A second reason management and recruiters fail to adjust is a mindset that time is on their side. What’s the rush? The experienced leader thinks that he or she has seen things like social media come and go, and the business weathered the storm without being the first to jump on the bandwagon. But that was when we lived in a world where yesterday’s news was tomorrow’s headline. Today we’re talking real time coverage all the time.
Social media is changing everything. Social media isn’t like the keypad replacing the rotary dial on the phone. It’s not about the fax replacing mail delivery. It’s not about the PC replacing the typewriter. Social media isn’t a tiny step of innovation but a giant leap in how we communicate. Social media also highlights how quickly innovations pervade our daily lives compared to just the gradual changes just a few decades ago.
For example, while it took nearly 38 years to get 50 million TV viewers, it only took 3 years to have 50 million tuned into an iPod…and nearly 200 million new members joined Facebook in 2010 alone. Traditional forms and methods of recruiting are becoming the 8-track relics of finding and hiring new employees. The 8-track might still work but no one is buying them.
Let’s get to the point. Social media is not about putting butts in seats. A recent article on the ERE website describes the situation perfectly.
“Social media will not lead to immediate mass new hires or pipeline. It is a vehicle to take people on a journey. A journey that people will board at different junctures. But when reaching the destination, the goal is that they are either someone who wants to work for your company or that they are a Brand Ambassador.
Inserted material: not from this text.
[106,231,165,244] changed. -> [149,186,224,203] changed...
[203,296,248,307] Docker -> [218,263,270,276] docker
Brand Ambassadors are people who may not want to work for you, but they engage in your community, participate in discussions, sing your praises to friends and act as a champion of your brand.” (Source: ERE.net)
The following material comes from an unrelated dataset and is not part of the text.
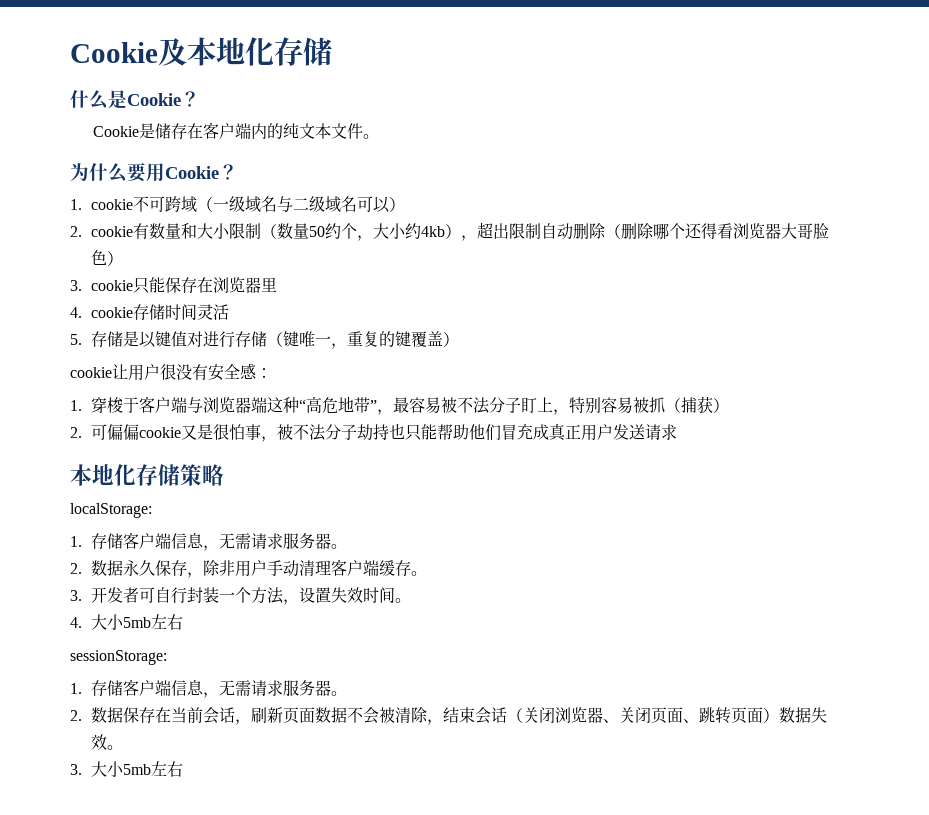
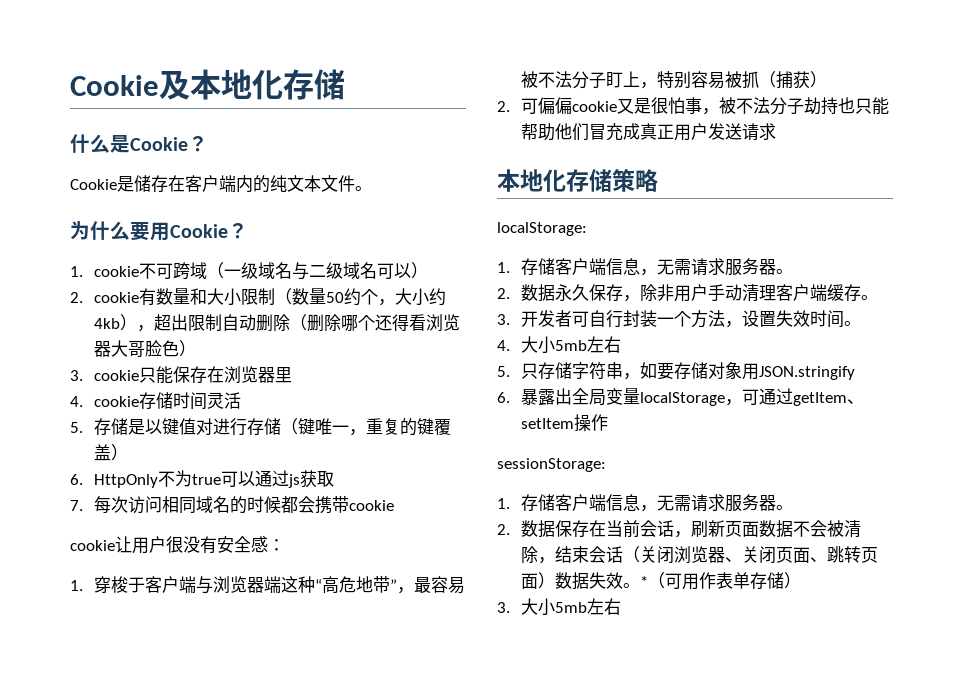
(460, 339) none -> [70,470,334,488] [70,496,394,514] // 6. HttpOnly不为true可以通过js获取 // 7.每次访问相同域名的时候都会携带cookie
(184, 622) none -> [497,362,855,380] [497,388,864,406] [520,414,608,432] // 5.只存储字符串，如要存储对象用JSON.stringify // 6.暴露出全局变量localStorage，可通过getItem、setItem操作
(124, 747) none -> [639,572,801,590] *（可用作表单存储）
The current global recruitment landscape is changing. The Perfect Labor Storm is real – a war for talent is the result. The ERE article offers 8 reasons why recruitment of employees moving forward will never be the same and businesses need to respond to the change today.
1. Talent is geographically mobile and happy to move for the best job;
2. Talent is more demanding, not only in pay but career progression and training and development;
3. The experienced talent pool is shrinking in volume;
4. The convergence of talent, as recruiters fighting in a smaller talent pool attract candidates across different sectors;
5. The graduate pool is scarily becoming “less skilled” as graduates come out of universities with watered-down degrees, ill-preparing them for working life;
6. Talent is less loyal and happy to switch companies every two years on average;
7. Competitors are getting smarter in mapping out talent pools and attracting your staff away;
8. Recruitment agencies are failing to be creative in attracting unique talent to their databases, hence perpetuating “recruitment chess” of the same talent across companies.
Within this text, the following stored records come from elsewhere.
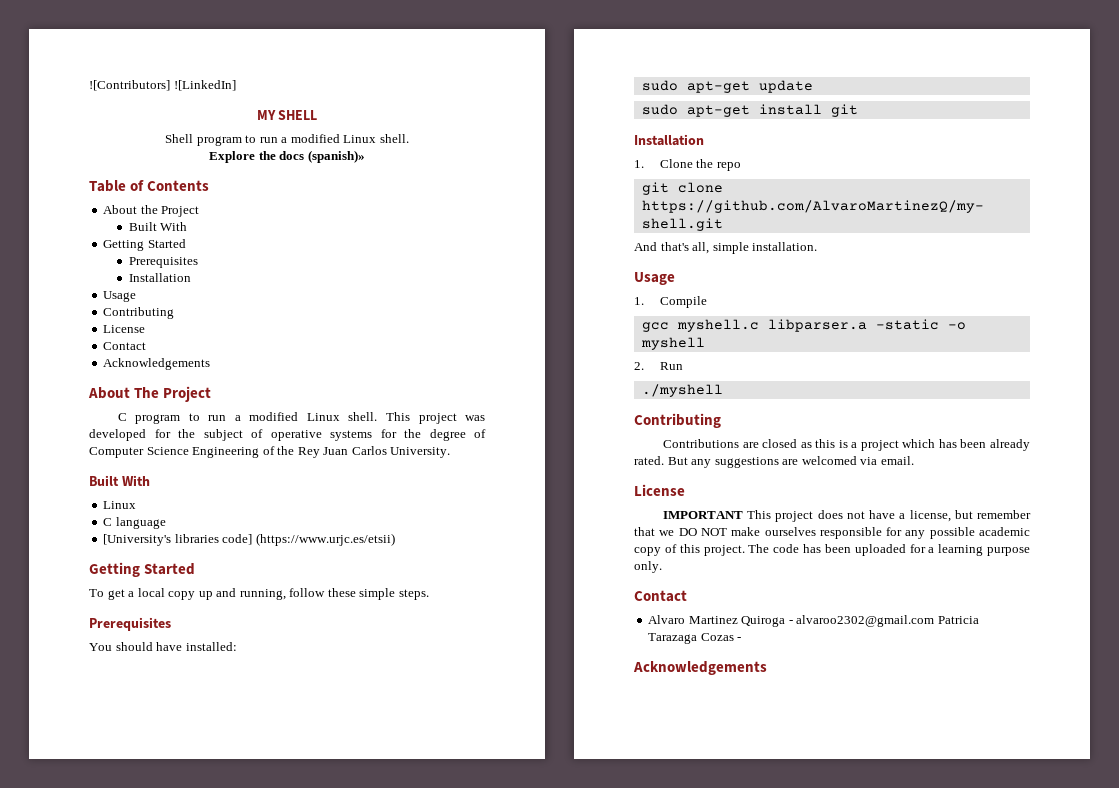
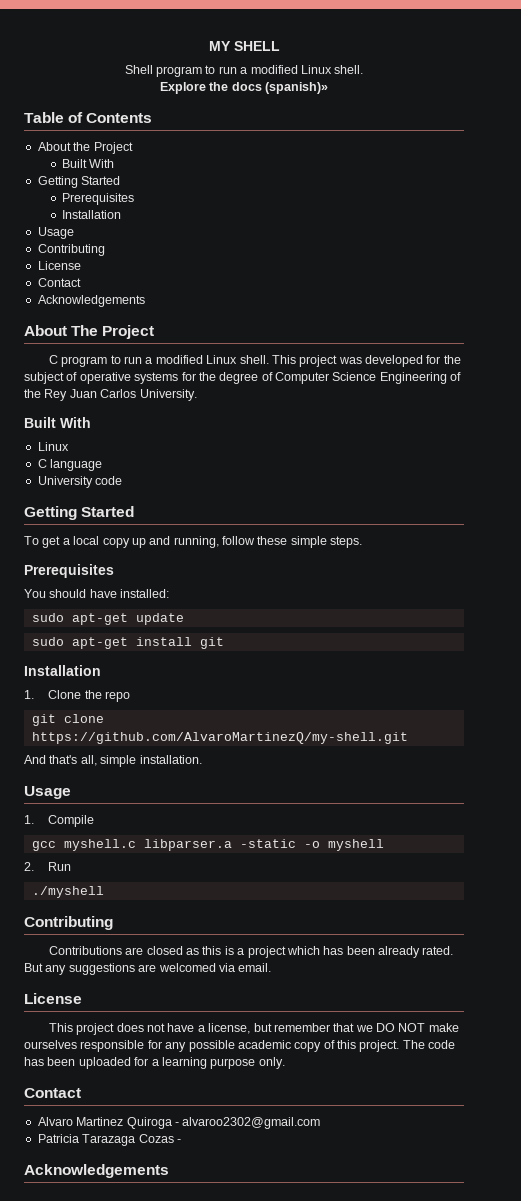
[89,80,236,91] ![Contributors] ![LinkedIn] // -> (208, 46) none
[103,533,395,546] [University's libraries code] (https://www.urjc.es/etsii) -> [37,476,123,488] University code
[662,511,743,519] IMPORTANT -> (82, 998) none
(935, 621) none -> (321, 1123) //

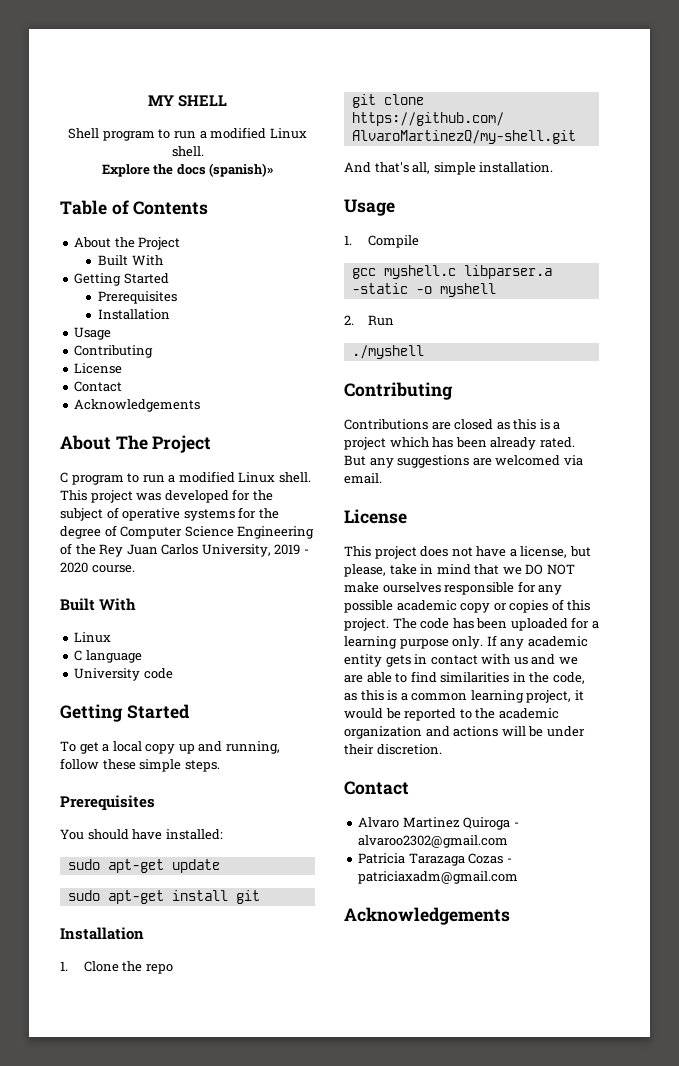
[139,389,197,401] University. -> [201,544,309,557] [60,562,135,573] University, 2019 - 2020 course.
[273,1023,330,1032] remember -> [344,564,471,577] please, take in mind
(322, 1047) none -> [493,600,549,613] or copies
(285, 1063) none -> [486,635,588,649] [344,654,578,667] [344,671,585,684] [344,690,584,703] [344,708,559,721] [344,726,585,739] [344,744,442,755] If any academic entity gets in contact with us and we are able to find similarities in the code, as this is a common learning project, it would be reported to the academic organization and actions will be under their discretion.
(181, 1141) none -> [358,871,519,884] patriciaxadm@gmail.com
The time for pondering is over. Recruitment 3.0 is not coming – it’s here.
@Will – thanks for the comments. I have used Faceook with a few clients. I had little success with one client but a great match with another. Of course the latter client was looking for a young college grad for sales. Ultimately I’m really keen on Facebook for recruiting. But a company has to build a brand and community around their community to generate a word of mouth campaign when they announce an opening. Just using the ads will be hit or miss. I persoanlly haven’t had success with Twitter but I do know others have. And from what I’ve seen of Google+, it will be another opportunity but along the same strategy as Facebook.
An interesting insight into how social media effects recruiting. Obviously LinkedIn can be great for this, but have you had much success trying other platforms, such as Facebook or Twitter, for recruiting? Also will be interesting to see how it can be incorporated into Google+.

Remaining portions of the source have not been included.